This is easily the wildest and most imaginative short on offer, but with its potty-mouthed soundtrack, Tarantino-esque violence, and a plethora of unlicensed corporate logos, there's no way it'll win - it would need to win 100 Oscars just to pay off the legal team!
Watch the official Logorama trailer
Watch the full Logorama (from Garage TV).
4. FRENCH ROAST
Dir. Fabrice O. Joubert (France, 2008, 8 minutes)
In a fancy Parisian Cafe, an uptight businessman discovers he forgot to bring his wallet and bides his time by ordering more coffee.
Watch French Roast:
Official site: www.frenchroast.fr/
5. GRANNY O'GRIMM'S SLEEPING BEAUTY
Dir. Nicky Phelan and Darragh O'Connell (Ireland, 2008, 6 minutes)
Granny O'Grimm, a seemingly sweet old lady, loses the plot as she tells her version of Sleeping Beauty to her terrified Granddaughter.
Watch Granny O'Grimms Sleeping Beauty.
*** HIGHLY COMMENDED ***
The Charles' animated program also features three bonus "Highly Commended" shorts: Pixar's Partly Cloudy, Poland's The Kinematograph, and Canada's Runaway.
6. PARTLY CLOUDY
Dir. Peter Sohn (US, Pixar, 2009, 6 minutes)

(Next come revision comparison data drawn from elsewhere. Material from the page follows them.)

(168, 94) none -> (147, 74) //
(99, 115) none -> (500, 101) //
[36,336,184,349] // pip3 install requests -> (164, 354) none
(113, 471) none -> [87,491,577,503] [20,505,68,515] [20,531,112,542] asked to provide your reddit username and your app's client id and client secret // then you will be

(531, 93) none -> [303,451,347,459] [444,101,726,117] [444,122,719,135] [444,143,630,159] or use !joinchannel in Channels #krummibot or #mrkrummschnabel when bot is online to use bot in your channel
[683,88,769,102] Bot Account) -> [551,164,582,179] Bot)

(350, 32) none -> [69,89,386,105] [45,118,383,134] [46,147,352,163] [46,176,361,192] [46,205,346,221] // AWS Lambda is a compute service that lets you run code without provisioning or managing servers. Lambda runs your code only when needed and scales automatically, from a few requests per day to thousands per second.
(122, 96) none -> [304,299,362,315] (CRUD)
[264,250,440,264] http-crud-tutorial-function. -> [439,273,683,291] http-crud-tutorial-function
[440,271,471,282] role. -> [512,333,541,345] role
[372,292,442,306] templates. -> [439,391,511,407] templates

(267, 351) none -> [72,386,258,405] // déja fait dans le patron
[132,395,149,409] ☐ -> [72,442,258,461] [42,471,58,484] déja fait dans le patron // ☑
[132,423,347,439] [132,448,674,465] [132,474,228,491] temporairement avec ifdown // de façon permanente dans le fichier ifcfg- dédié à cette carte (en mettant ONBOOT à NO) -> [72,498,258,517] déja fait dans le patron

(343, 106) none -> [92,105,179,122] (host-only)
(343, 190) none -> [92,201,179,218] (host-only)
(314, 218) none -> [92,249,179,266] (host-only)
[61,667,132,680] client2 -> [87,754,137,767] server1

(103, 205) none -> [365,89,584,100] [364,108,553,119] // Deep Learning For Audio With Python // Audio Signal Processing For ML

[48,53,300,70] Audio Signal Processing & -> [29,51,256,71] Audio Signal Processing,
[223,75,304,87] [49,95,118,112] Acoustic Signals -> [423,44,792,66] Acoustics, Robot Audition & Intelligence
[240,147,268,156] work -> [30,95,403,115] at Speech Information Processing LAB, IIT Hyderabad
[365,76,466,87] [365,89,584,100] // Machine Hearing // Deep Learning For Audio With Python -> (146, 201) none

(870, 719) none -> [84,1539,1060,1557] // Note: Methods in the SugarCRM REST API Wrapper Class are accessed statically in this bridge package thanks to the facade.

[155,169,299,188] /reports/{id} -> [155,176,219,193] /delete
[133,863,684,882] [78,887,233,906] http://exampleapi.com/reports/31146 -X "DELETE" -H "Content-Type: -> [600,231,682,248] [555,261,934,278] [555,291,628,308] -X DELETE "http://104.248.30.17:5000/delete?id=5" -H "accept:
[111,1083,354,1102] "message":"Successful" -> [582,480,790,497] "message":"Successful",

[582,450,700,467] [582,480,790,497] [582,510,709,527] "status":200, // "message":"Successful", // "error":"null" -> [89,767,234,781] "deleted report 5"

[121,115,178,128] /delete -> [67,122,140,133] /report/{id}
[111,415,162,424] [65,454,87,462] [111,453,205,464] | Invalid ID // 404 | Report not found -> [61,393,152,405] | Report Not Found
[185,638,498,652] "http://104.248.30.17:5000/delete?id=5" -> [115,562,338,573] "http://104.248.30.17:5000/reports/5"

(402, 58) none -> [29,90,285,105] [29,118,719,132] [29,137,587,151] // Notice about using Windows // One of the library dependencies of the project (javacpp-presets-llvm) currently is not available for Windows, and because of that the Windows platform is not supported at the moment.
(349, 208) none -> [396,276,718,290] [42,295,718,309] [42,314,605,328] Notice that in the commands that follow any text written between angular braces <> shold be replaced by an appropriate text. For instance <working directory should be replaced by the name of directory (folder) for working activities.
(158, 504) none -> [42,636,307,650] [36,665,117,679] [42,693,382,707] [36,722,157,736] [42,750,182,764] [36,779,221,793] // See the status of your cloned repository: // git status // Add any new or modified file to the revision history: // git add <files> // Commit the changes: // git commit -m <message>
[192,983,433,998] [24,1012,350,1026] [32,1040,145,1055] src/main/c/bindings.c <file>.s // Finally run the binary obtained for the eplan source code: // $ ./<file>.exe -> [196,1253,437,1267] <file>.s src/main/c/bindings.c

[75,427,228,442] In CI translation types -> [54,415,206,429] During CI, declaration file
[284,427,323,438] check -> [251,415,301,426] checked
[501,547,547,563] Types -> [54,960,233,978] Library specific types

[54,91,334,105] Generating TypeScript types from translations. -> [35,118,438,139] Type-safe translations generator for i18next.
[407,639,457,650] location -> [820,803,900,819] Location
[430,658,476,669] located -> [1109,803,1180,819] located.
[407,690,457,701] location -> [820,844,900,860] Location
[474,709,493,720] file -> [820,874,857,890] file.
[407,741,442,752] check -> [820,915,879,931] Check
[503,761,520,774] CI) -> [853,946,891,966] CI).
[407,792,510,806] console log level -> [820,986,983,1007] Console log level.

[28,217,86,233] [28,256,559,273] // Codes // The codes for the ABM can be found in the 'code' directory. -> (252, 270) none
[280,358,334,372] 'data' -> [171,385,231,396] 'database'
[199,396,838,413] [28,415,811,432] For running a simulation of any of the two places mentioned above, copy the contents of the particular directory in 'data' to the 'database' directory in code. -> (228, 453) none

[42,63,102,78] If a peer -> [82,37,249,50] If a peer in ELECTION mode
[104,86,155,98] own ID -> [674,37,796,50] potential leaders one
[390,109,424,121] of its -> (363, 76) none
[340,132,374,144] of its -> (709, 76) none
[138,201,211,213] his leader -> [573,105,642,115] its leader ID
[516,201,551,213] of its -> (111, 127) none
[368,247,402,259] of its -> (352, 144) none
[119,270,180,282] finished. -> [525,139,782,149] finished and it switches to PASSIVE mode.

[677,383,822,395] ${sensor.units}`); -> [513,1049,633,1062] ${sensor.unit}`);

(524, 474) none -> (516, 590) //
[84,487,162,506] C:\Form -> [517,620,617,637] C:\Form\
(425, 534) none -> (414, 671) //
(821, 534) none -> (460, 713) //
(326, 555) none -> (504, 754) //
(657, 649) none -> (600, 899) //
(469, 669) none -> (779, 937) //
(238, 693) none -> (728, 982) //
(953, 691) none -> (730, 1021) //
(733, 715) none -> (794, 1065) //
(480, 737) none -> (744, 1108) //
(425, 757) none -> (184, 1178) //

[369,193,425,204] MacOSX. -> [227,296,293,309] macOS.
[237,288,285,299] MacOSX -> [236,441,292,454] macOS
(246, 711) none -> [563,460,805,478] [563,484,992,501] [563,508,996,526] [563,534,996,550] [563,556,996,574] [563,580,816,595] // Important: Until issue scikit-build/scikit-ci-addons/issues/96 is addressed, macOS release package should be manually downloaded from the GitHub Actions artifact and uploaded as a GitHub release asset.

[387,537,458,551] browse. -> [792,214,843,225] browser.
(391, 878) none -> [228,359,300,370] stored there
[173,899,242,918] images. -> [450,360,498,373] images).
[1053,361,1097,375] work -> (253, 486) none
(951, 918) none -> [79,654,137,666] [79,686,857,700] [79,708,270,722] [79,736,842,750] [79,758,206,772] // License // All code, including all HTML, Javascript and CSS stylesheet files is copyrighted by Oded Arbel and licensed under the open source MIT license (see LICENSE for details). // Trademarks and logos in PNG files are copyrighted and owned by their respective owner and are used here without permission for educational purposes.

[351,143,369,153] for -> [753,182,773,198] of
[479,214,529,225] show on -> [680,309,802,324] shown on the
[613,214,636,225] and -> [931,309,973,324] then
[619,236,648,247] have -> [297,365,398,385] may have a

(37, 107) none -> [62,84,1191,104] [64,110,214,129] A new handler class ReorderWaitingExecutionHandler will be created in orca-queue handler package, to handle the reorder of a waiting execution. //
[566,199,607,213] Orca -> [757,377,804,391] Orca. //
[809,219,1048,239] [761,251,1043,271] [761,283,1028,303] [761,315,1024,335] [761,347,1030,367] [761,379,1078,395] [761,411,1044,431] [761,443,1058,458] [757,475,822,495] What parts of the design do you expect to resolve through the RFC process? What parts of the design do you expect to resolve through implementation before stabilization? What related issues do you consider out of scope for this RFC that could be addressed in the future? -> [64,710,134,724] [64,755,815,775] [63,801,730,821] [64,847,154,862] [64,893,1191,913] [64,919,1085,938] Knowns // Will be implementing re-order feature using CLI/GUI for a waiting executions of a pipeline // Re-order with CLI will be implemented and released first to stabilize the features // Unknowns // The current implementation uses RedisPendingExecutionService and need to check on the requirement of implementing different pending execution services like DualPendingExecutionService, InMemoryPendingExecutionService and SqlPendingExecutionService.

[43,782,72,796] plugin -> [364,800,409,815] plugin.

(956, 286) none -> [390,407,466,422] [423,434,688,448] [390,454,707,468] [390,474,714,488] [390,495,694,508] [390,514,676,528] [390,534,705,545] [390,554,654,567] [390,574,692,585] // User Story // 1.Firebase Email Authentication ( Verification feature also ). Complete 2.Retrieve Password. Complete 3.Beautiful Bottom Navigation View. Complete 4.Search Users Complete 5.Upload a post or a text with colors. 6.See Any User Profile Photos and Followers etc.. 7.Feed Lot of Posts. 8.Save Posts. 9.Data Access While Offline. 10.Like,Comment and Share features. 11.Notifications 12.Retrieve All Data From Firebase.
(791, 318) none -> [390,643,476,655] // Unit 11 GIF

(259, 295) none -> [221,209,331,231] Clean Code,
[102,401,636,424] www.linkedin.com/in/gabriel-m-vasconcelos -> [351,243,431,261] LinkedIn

Very funny! I had seen this previously, as it was included as an extra on Pixar's Up DVD. I've always liked the concept that babies are delivered by storks (it's so much tidier than the real placenta-and-afterbirth conception mess!), but the idea that the babies themselves are created by clouds (previously only credited with creating White Cloud toilet paper) is even more intriquing; given England's perpetually overcast skies, maybe God is an Englishman?
Watch Partly Cloudy.
7. RUNAWAY
Dir. Cordell Barker (Canada, 2009, 9 minutes)
Happy passengers are having a great time on a crowded train, oblivious to the unknown fate that awaits them around the bend. When the train runs into a cow on the tracks, the captain is nowhere to be found and the poor fireman is forced to desperately improvise in order to keep the train going. Cordell Barker's Runaway depicts a vicious class struggle where no one wins aboard a runaway train and is at once both a cynical metaphor for an out-of-control world and pure anarchic fun. The manic retro-jazz soundtrack reminded me of The Triplets of Bellville and, lo and behold, when I looked it up on IMDB I found that it shared the same composer: Benoit Charest. Oh, the train captain is voiced by Barker collaborator (on Barker's 1988's Oscar-nominated The Cat Came Back) and fellow National Film Board of Canada animator Richard Condie (of 1985's Oscar-nominated The Big Snit).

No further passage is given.